#### Task instructions
Copy out the entries exactly, and wherever a picture appears, leave it out.

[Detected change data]
┄┄┄┄┄┄┄┄┄┄┄┄┄┄┄┄┄┄┄┄
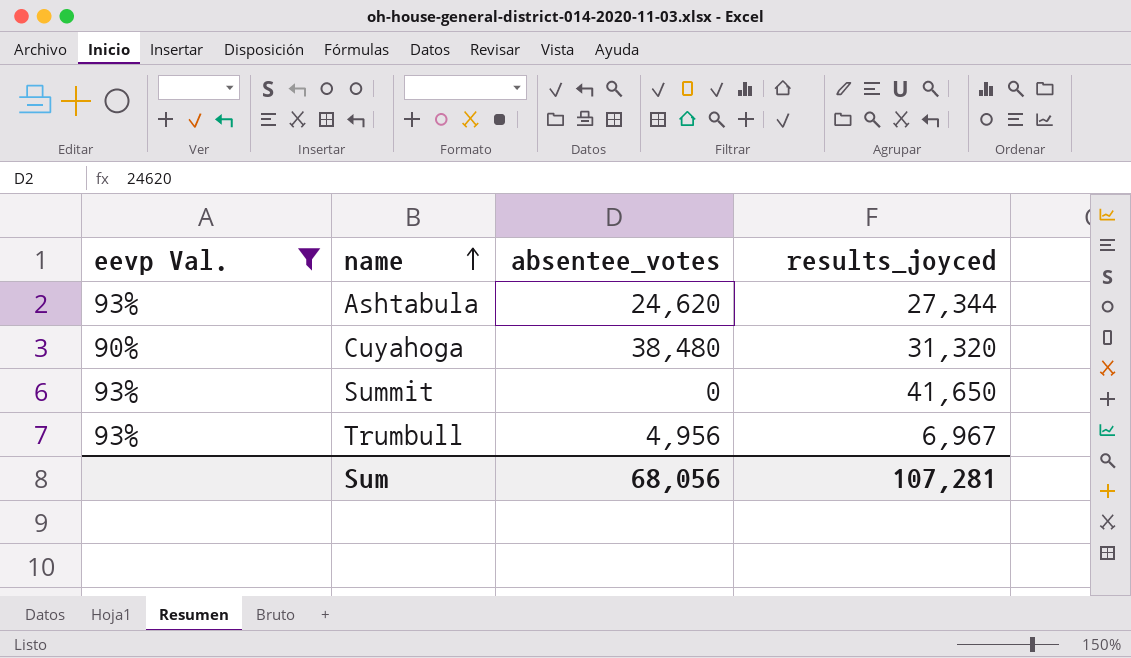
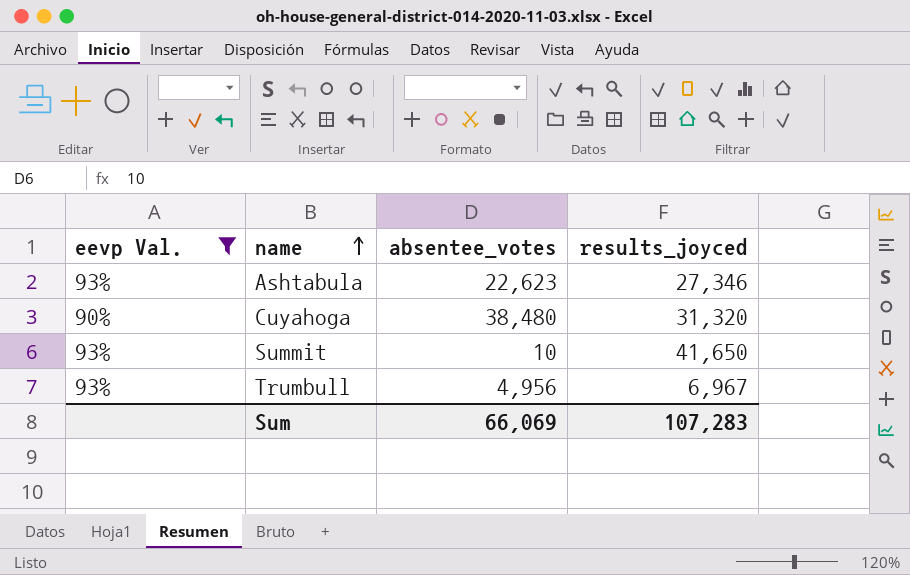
Ashtabula | absentee_votes: 24,620 -> 22,623
Ashtabula | results_joyced: 27,344 -> 27,346
Summit | absentee_votes: 0 -> 10
Sum | absentee_votes: 68,056 -> 66,069
Sum | results_joyced: 107,281 -> 107,283

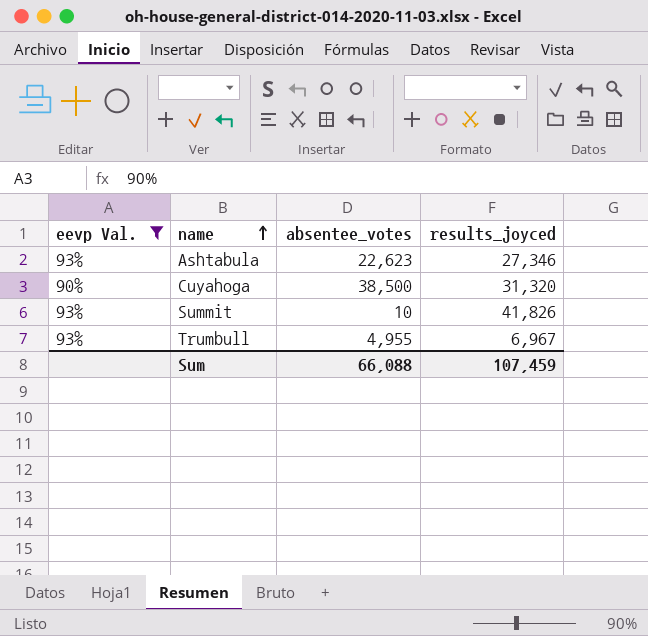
Cuyahoga | absentee_votes: 38,480 -> 38,500
Summit | results_joyced: 41,650 -> 41,826
Trumbull | absentee_votes: 4,956 -> 4,955
Sum | absentee_votes: 66,069 -> 66,088
Sum | results_joyced: 107,283 -> 107,459

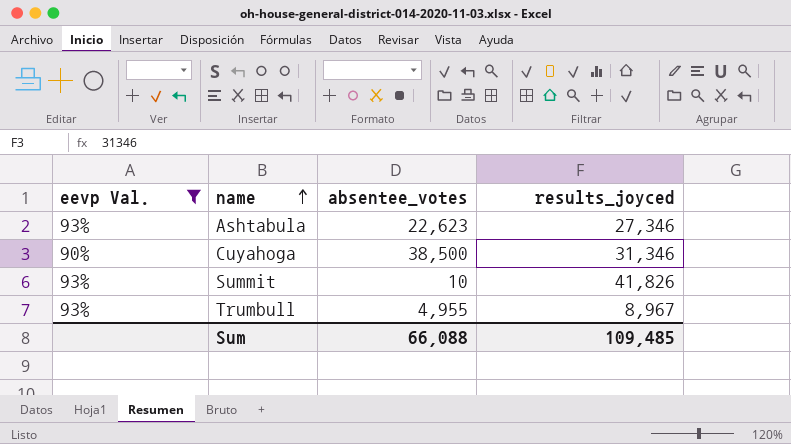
Cuyahoga | results_joyced: 31,320 -> 31,346
Trumbull | results_joyced: 6,967 -> 8,967
Sum | results_joyced: 107,459 -> 109,485

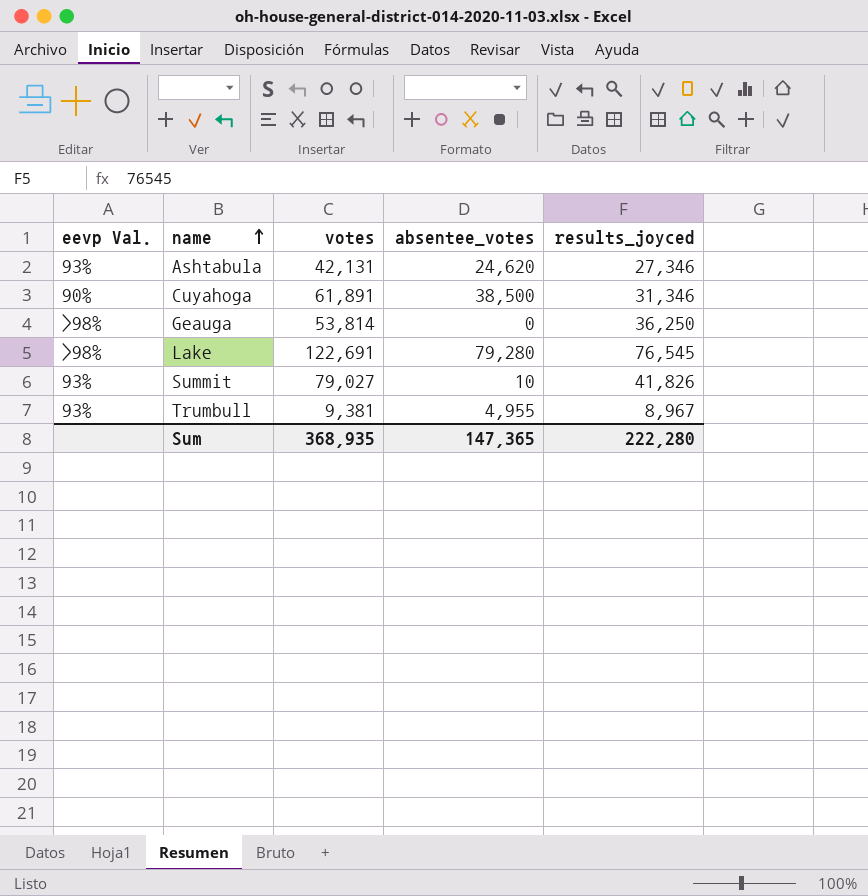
filter: eevp Val. != >98% -> none
column votes | position: none -> 3
Ashtabula | absentee_votes: 22,623 -> 24,620
Sum | absentee_votes: 66,088 -> 147,365
Sum | results_joyced: 109,485 -> 222,280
┄┄┄┄┄┄┄┄┄┄┄┄┄┄┄┄┄┄┄┄
#### Your response
Ashtabula | absentee_votes: 24,620 -> 22,623
Ashtabula | results_joyced: 27,344 -> 27,346
Summit | absentee_votes: 0 -> 10
Sum | absentee_votes: 68,056 -> 66,069
Sum | results_joyced: 107,281 -> 107,283

Cuyahoga | absentee_votes: 38,480 -> 38,500
Summit | results_joyced: 41,650 -> 41,826
Trumbull | absentee_votes: 4,956 -> 4,955
Sum | absentee_votes: 66,069 -> 66,088
Sum | results_joyced: 107,283 -> 107,459

Cuyahoga | results_joyced: 31,320 -> 31,346
Trumbull | results_joyced: 6,967 -> 8,967
Sum | results_joyced: 107,459 -> 109,485

filter: eevp Val. != >98% -> none
column votes | position: none -> 3
Ashtabula | absentee_votes: 22,623 -> 24,620
Sum | absentee_votes: 66,088 -> 147,365
Sum | results_joyced: 109,485 -> 222,280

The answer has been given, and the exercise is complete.